Raw data section start

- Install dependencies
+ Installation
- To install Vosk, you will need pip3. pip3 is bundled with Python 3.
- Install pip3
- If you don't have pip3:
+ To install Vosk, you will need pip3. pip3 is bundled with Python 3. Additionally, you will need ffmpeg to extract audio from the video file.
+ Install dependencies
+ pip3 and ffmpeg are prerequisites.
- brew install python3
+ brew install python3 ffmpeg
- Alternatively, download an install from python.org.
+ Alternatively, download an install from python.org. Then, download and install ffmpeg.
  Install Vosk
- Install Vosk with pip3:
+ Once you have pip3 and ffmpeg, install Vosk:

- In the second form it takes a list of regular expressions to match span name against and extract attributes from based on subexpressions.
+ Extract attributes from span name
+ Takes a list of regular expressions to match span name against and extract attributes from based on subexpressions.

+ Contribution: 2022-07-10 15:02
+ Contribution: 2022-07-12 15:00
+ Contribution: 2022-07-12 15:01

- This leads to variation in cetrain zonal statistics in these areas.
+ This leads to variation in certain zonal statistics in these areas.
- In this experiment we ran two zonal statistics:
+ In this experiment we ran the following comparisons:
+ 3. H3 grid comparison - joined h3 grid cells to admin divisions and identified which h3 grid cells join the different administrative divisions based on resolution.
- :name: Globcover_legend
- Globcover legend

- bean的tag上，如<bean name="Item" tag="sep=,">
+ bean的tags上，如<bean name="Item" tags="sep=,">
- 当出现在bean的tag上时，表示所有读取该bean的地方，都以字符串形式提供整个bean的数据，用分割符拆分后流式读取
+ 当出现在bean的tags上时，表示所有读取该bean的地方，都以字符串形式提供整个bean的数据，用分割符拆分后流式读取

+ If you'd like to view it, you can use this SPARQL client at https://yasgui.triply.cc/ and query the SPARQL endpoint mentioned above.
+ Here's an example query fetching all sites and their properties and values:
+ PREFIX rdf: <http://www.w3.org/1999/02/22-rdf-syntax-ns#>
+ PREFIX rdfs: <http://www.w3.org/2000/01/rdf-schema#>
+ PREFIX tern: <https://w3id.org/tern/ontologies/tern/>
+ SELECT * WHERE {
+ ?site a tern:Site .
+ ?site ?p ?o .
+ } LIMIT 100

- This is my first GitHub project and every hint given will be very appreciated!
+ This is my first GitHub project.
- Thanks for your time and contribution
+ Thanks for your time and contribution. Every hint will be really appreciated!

Raw data section end

From the data above, output exactly the lines between the one containing "Once you have" and the one containing "from span name", counting both of them.

+ Once you have pip3 and ffmpeg, install Vosk:

- In the second form it takes a list of regular expressions to match span name against and extract attributes from based on subexpressions.
+ Extract attributes from span name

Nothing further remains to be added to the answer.